A Yurble stole my cinnamon roll! Circulation: 95,556,587 Issue: 188 | 28th day of Eating, Y7
Home | Archives Articles | Editorial | Short Stories | Comics | New Series | Continued Series

Encountering Wild: Part One

by christinetran


I still remember how cold it was the first time I met Wild. I was on vacation on Mystery Island with my pets, and it was cold the first night we stayed there. It struck me as odd, since the only reason why I vacationed there in the first place was to escape the snowpacked streets of Neopia Central. But it was a strange night, or to be more precise, it was a strange night for me. I'm pretty sure that my neighboring islanders had it normal, since I didn't hear any screams or whatnot.

     My pets and I were unpacking our belongings in house number 463 of The Island Getaway. The Island Getaway occupied a sandy beach on the east side of Mystery Island, and stretched for miles along it's golden coast. Within this little encampment were restaurants, food shops, entertainment centers, gamerooms, sailing docks, merchandise stores, and a ton of other places that were put up in order to make the visiting tourists feel at home. In other words, the Island Getaway was an exact replica of Neopia Central... except it was located on an island. A home away from home of sorts.
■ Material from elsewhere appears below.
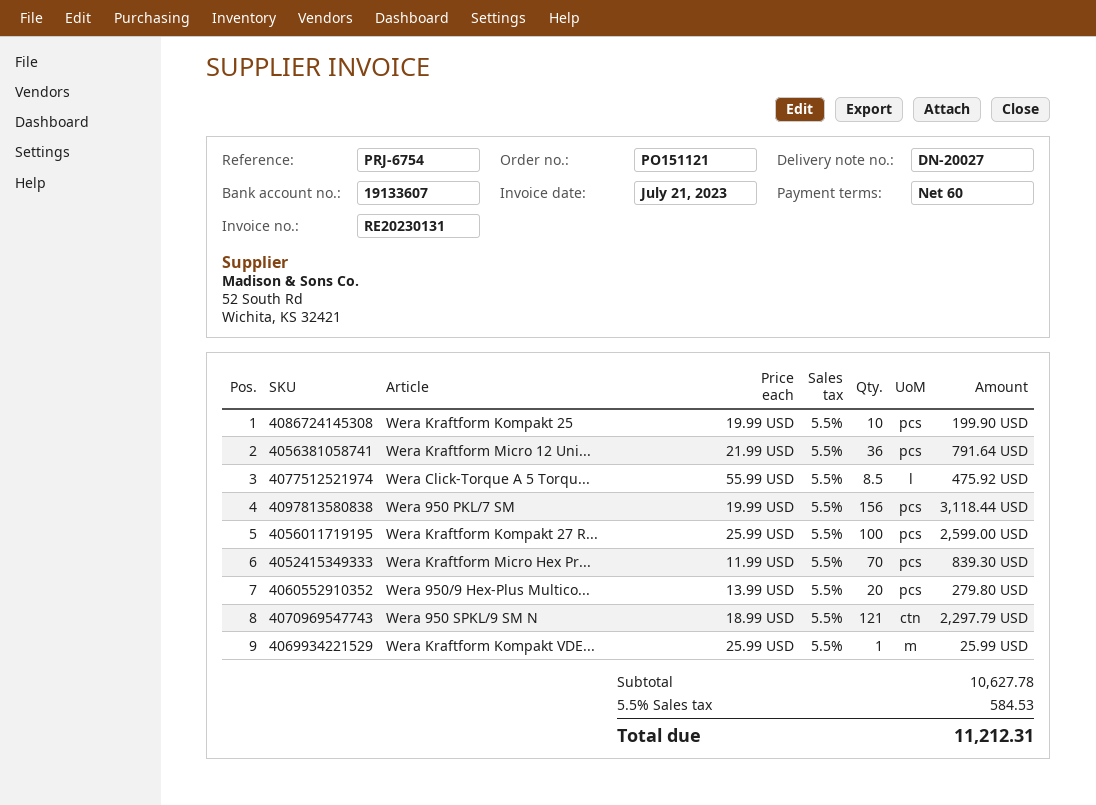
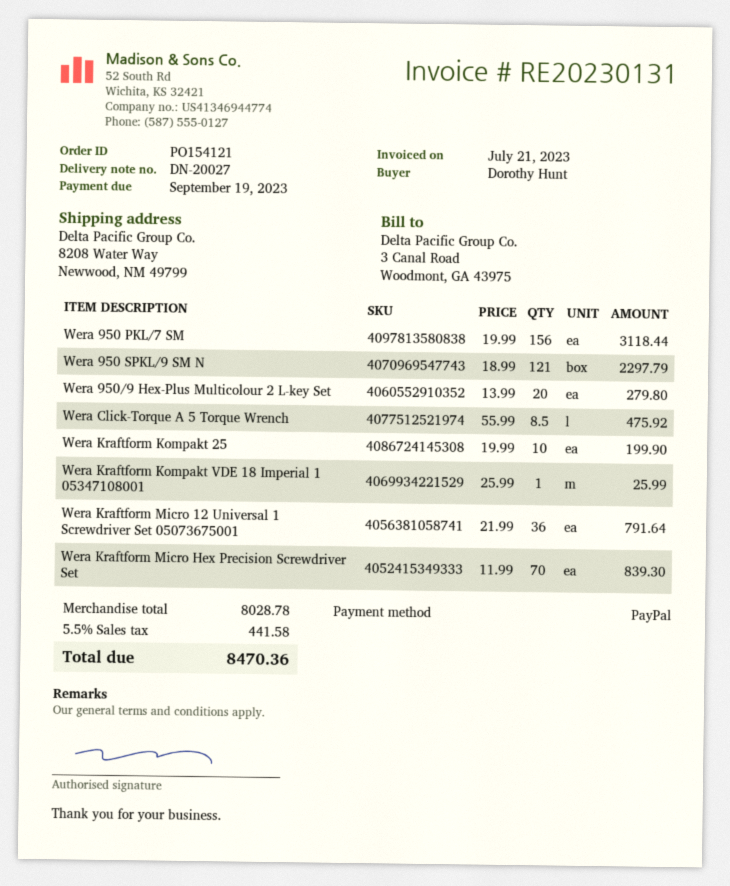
order number: PO151121 -> PO154121
Wera Kraftform Kompakt 27 R...: 100 x 25.99 = 2599.00 -> none
subtotal: 10627.78 -> 8028.78
tax: 5.5% = 584.53 -> 5.5% = 441.58
total: 11212.31 -> 8470.36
     The house I rented was made of bamboo, with a second floor and a balcony that overlooked the calm, teal waves of Neopia's ocean. That house cost me an arm, a leg, and my Eyrie's left wing in order to rent the blasted thing. It was 'supposedly' occupied by the infamous Meerca Twins and Chet Flash, and for some odd reason, that drove up it's price. Islanders nowadays, sheesh. But, unfortunately, it was the only house that was available when I traveled there, so, for now, it was to be my home for two straight weeks.

     "This place smells like a vegetable store," were the first words Hopper, my dainty Faerie Kacheek, muttered the moment she entered the house. I crinkled up my nose and nodded in agreement as I stepped through the doorway as well. "I thought you said that this would be a great place to stay, not a green place to stay."

     "Well, the brochure did say that 'The lovely rooms and furniture in our tropical houses will make you go bamboo," stated Bloo, a Christmas Grundo, as he lugged in our heavy luggage bags. His brow was dripping with sweat, and his red eyes were droopy and tired. Nevertheless, he continued to pull, drag, and slide all of the packs through the doorway.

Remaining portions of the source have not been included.